The students put their imagination to work when they were assigned to write a classroom book based on their ideas.
Their plans, while avant garde, make for a pretty entertaining read.
Fifth-grade teacher Nora Kelly has been doing this assignment with her students for the past four years. Every year, the process has been the same. The class brainstorms book topics and votes on their favorite one. Each student is then assigned two pages out of the book — one to write a short story based on the chosen topic, the second to illustrate a drawing to go with their story.
The book is then put together and published through Studentreasures' Publishing Company. Kelly said it's always an exciting day when the printed edition is sent back and students finally get to flip through the end result of all their hard work.
Their stories are shared and discussed during a book launch event with friends and family in the school cafeteria. This year's book launch was Wednesday morning.
Tony Gripp, also a fifth-grade teacher at Bureau Valley North, decided to join in on the fun this year and get his class involved in the project, as well.
He said his students really enjoyed the process, especially when they got to dream up the ideas for their stories.
"It made them really take charge, because it was their own story," he said.
The assignment also gave students a lesson on sentence structure and story organization, not to mention a little art instruction, as well.
Drake Hardy, one of the fifth-grade students, admitted he worked harder on his illustrations than the writing portion of the assignment. Hardy said he comes from an artistic family and enjoys art projects of all mediums. While he said he's never thought about becoming an illustrator in the future, he said, "it would be cool."

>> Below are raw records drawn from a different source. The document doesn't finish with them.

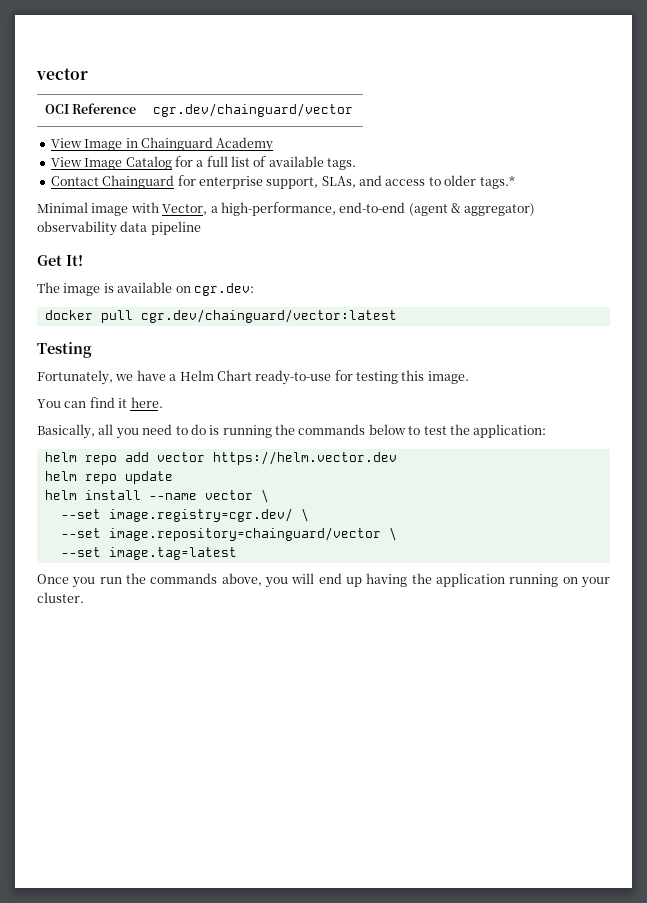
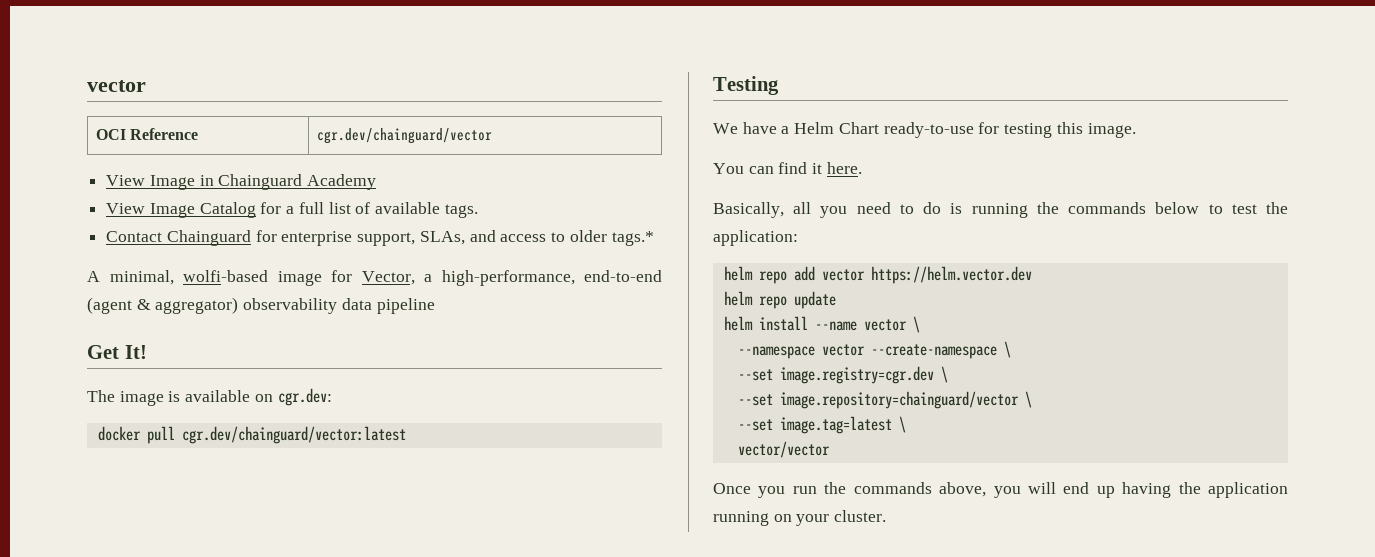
- Minimal image with Vector, a high-performance, end-to-end (agent & aggregator) observability data pipeline
+ A minimal, wolfi-based image for Vector, a high-performance, end-to-end (agent & aggregator) observability data pipeline
- Fortunately, we have a Helm Chart ready-to-use for testing this image.
+ We have a Helm Chart ready-to-use for testing this image.
- --set image.registry=cgr.dev/ \
+ --namespace vector --create-namespace \
+ --set image.registry=cgr.dev \
- --set image.tag=latest
+ --set image.tag=latest \
+ vector/vector

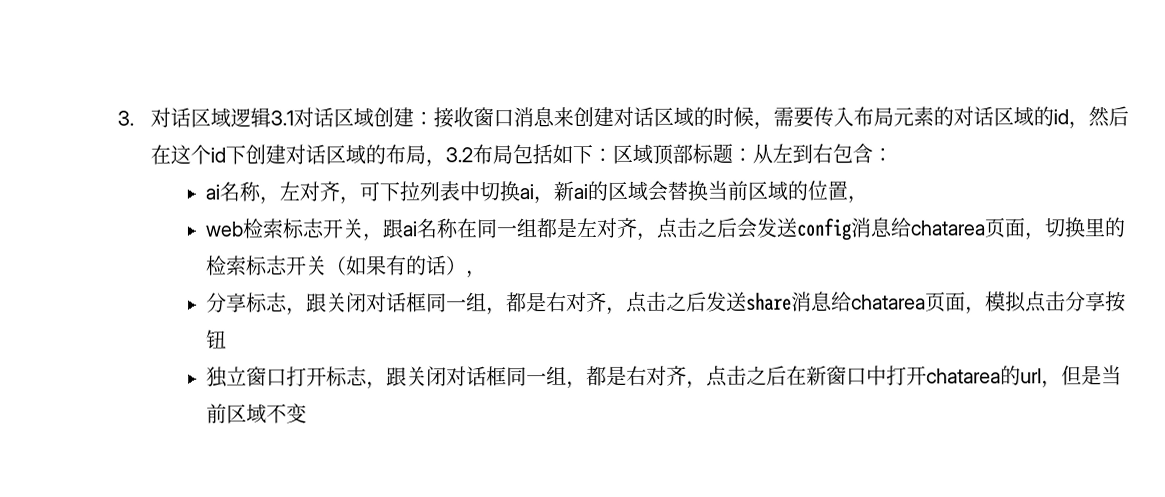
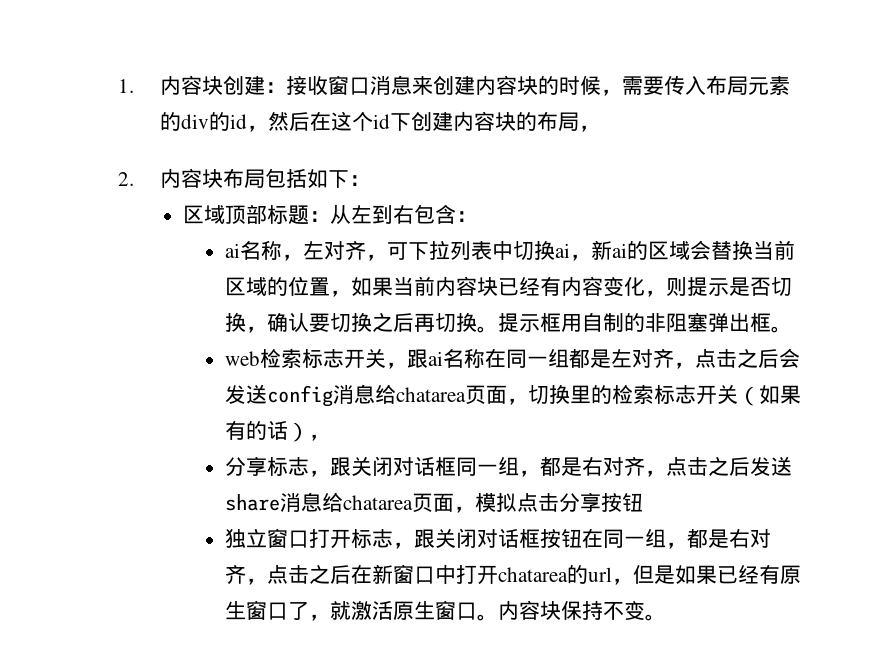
- 3.对话区域逻辑3.1对话区域创建：接收窗口消息来创建对话区域的时候，需要传入布局元素的对话区域的id，然后在这个id下创建对话区域的布局，3.2布局包括如下：区域顶部标题：从左到右包含：
+ 1.内容块创建：接收窗口消息来创建内容块的时候，需要传入布局元素的div的id，然后在这个id下创建内容块的布局，
+ 2.内容块布局包括如下：
+ 区域顶部标题：从左到右包含：
- ai名称，左对齐，可下拉列表中切换ai，新ai的区域会替换当前区域的位置，
+ ai名称，左对齐，可下拉列表中切换ai，新ai的区域会替换当前区域的位置，如果当前内容块已经有内容变化，则提示是否切换，确认要切换之后再切换。提示框用自制的非阻塞弹出框。
- 独立窗口打开标志，跟关闭对话框同一组，都是右对齐，点击之后在新窗口中打开chatarea的url，但是当前区域不变
+ 独立窗口打开标志，跟关闭对话框按钮在同一组，都是右对齐，点击之后在新窗口中打开chatarea的url，但是如果已经有原生窗口了，就激活原生窗口。内容块保持不变。

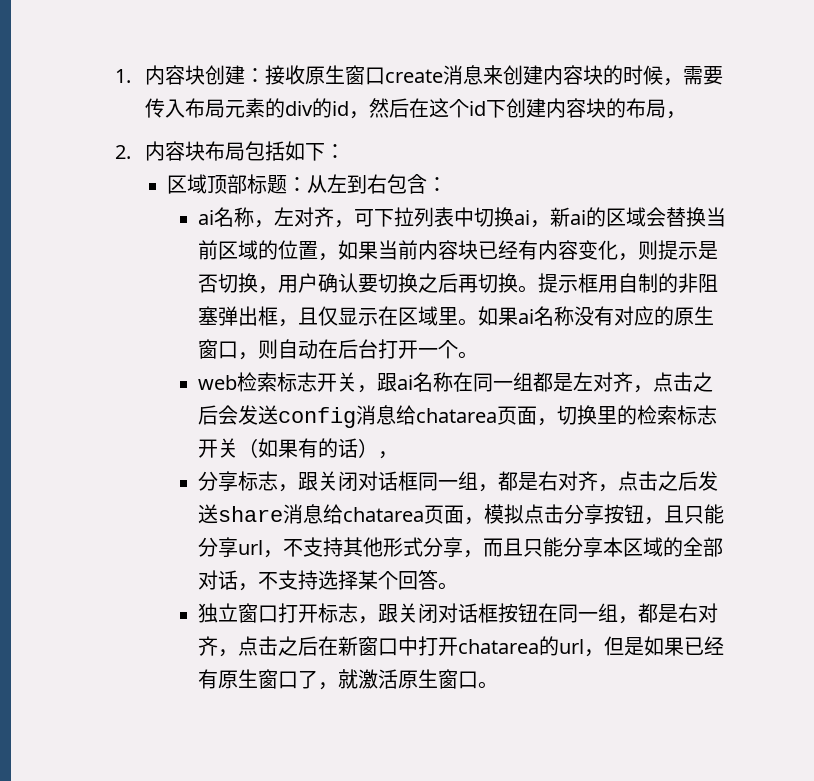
- 1.内容块创建：接收窗口消息来创建内容块的时候，需要传入布局元素的div的id，然后在这个id下创建内容块的布局，
+ 1.内容块创建：接收原生窗口create消息来创建内容块的时候，需要传入布局元素的div的id，然后在这个id下创建内容块的布局，
- ai名称，左对齐，可下拉列表中切换ai，新ai的区域会替换当前区域的位置，如果当前内容块已经有内容变化，则提示是否切换，确认要切换之后再切换。
+ ai名称，左对齐，可下拉列表中切换ai，新ai的区域会替换当前区域的位置，如果当前内容块已经有内容变化，则提示是否切换，用户确认要切换之后再切换。
- 提示框用自制的非阻塞弹出框。
+ 提示框用自制的非阻塞弹出框，且仅显示在区域里。如果ai名称没有对应的原生窗口，则自动在后台打开一个。
- 分享标志，跟关闭对话框同一组，都是右对齐，点击之后发送share消息给chatarea页面，模拟点击分享按钮
+ 分享标志，跟关闭对话框同一组，都是右对齐，点击之后发送share消息给chatarea页面，模拟点击分享按钮，且只能分享url，不支持其他形式分享，而且只能分享本区域的全部对话，不支持选择某个回答。
- 内容块保持不变。

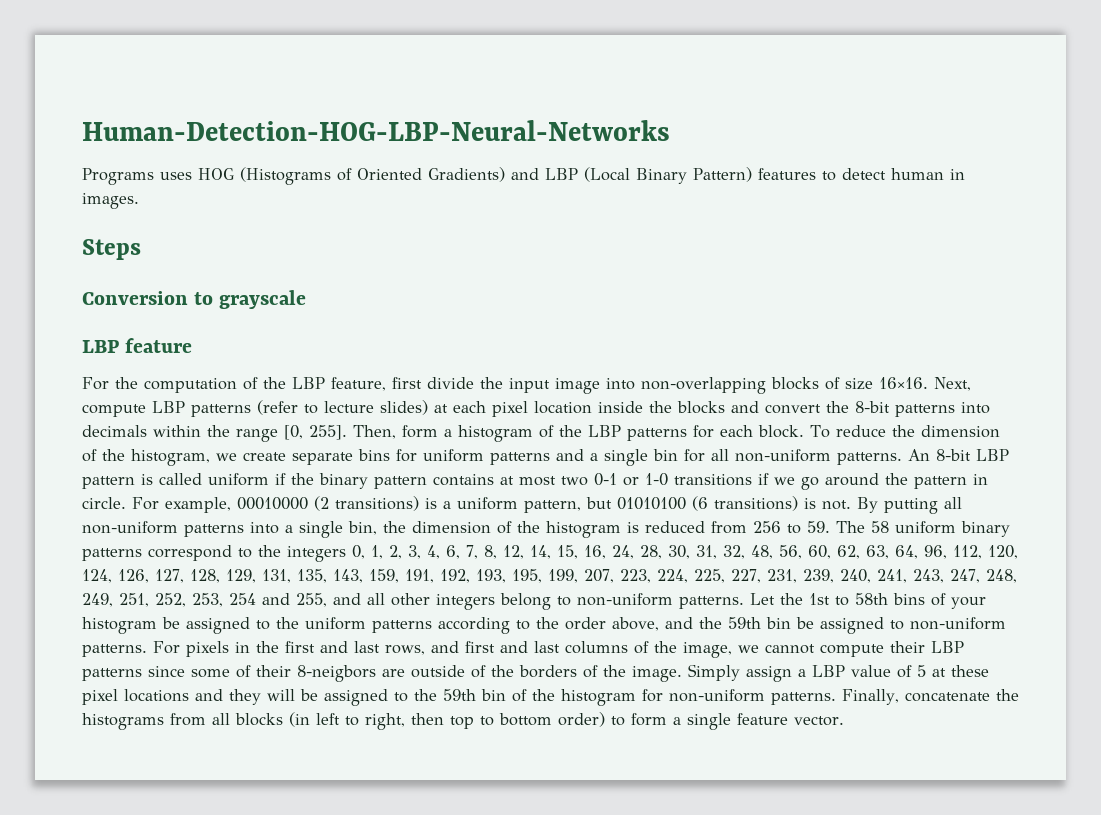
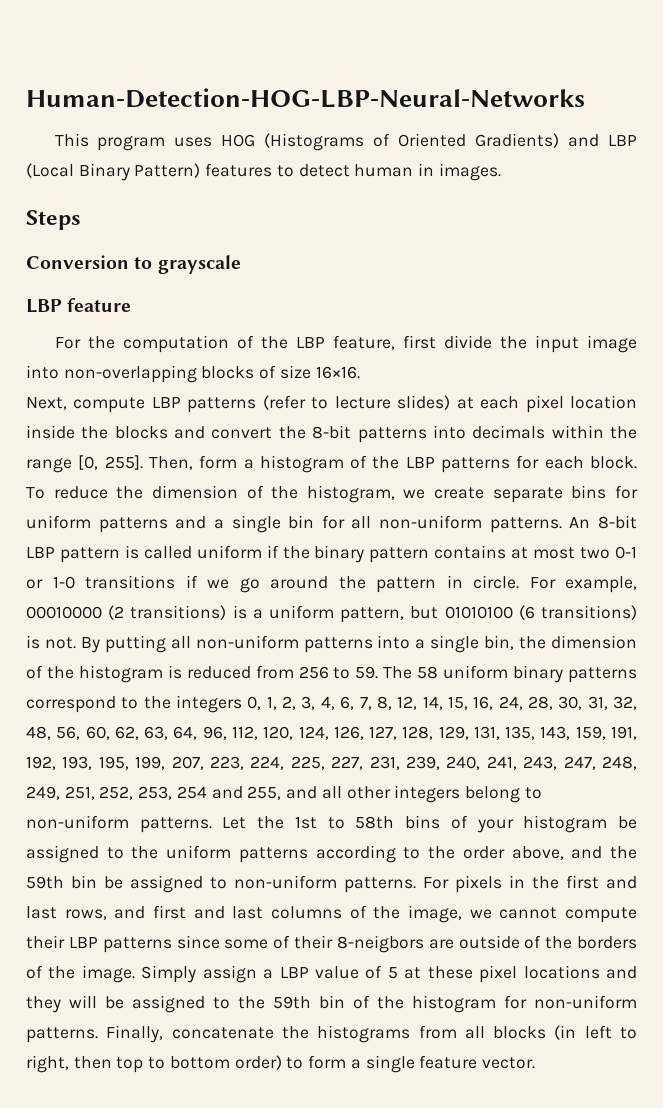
- Programs uses HOG (Histograms of Oriented Gradients) and LBP (Local Binary Pattern) features to detect human in images.
+ This program uses HOG (Histograms of Oriented Gradients) and LBP (Local Binary Pattern) features to detect human in images.
- For the computation of the LBP feature, first divide the input image into non-overlapping blocks of size 16×16. Next, compute LBP patterns (refer to lecture slides) at each pixel location inside the blocks and convert the 8-bit patterns into decimals within the range [0, 255].
+ For the computation of the LBP feature, first divide the input image into non-overlapping blocks of size 16×16.
+ Next, compute LBP patterns (refer to lecture slides) at each pixel location inside the blocks and convert the 8-bit patterns into decimals within the range [0, 255].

Some of the things Hardy drew to highlight his dream school were an arboretum, because he likes nature, also a swimming pool and a cafeteria complete with a Subway and Arby's.
Kelly said she was amazed with all the ideas that came from the students. While this isn't a new project for her, this was the first year she worked with fifth-graders. In the past, she taught third-graders. Some of the students in her class this year were also in her class in third-grade and knew what to expect when they were given the assignment again this year.
"It was exciting to see their growth and how they've become better, more well-rounded writers," she said.
The difference between working with third-graders vs. fifth-graders was trying to keep the older students' stories to one page only. In the case of the third-graders, it was difficult for some to fill an entire page, Kelly said.
She said this project teaches students the value of the written word and encourages them to "dream big" and be creative.
To help spark interest in the topic, Kelly said she showed pictures of big campus high schools around the country and even held discussion about some of the design work that's taking place at Bureau Valley High School in preparation of the additions onto the building this summer.
Ava Clausen was one of the students who participated in the project in Kelly's third-grade class and got to do it a second time this year as a fifth-grader. She really enjoyed it both years and made sure she did a good job, because, she said, Kelly "has high expectations."
"She expects us to write full sentences and just make it pop," she said.
Fifth-grader Lesleigh Maynard said she also learned a lot of responsibility, knowing her end product would end up in a published book she'd keep forever.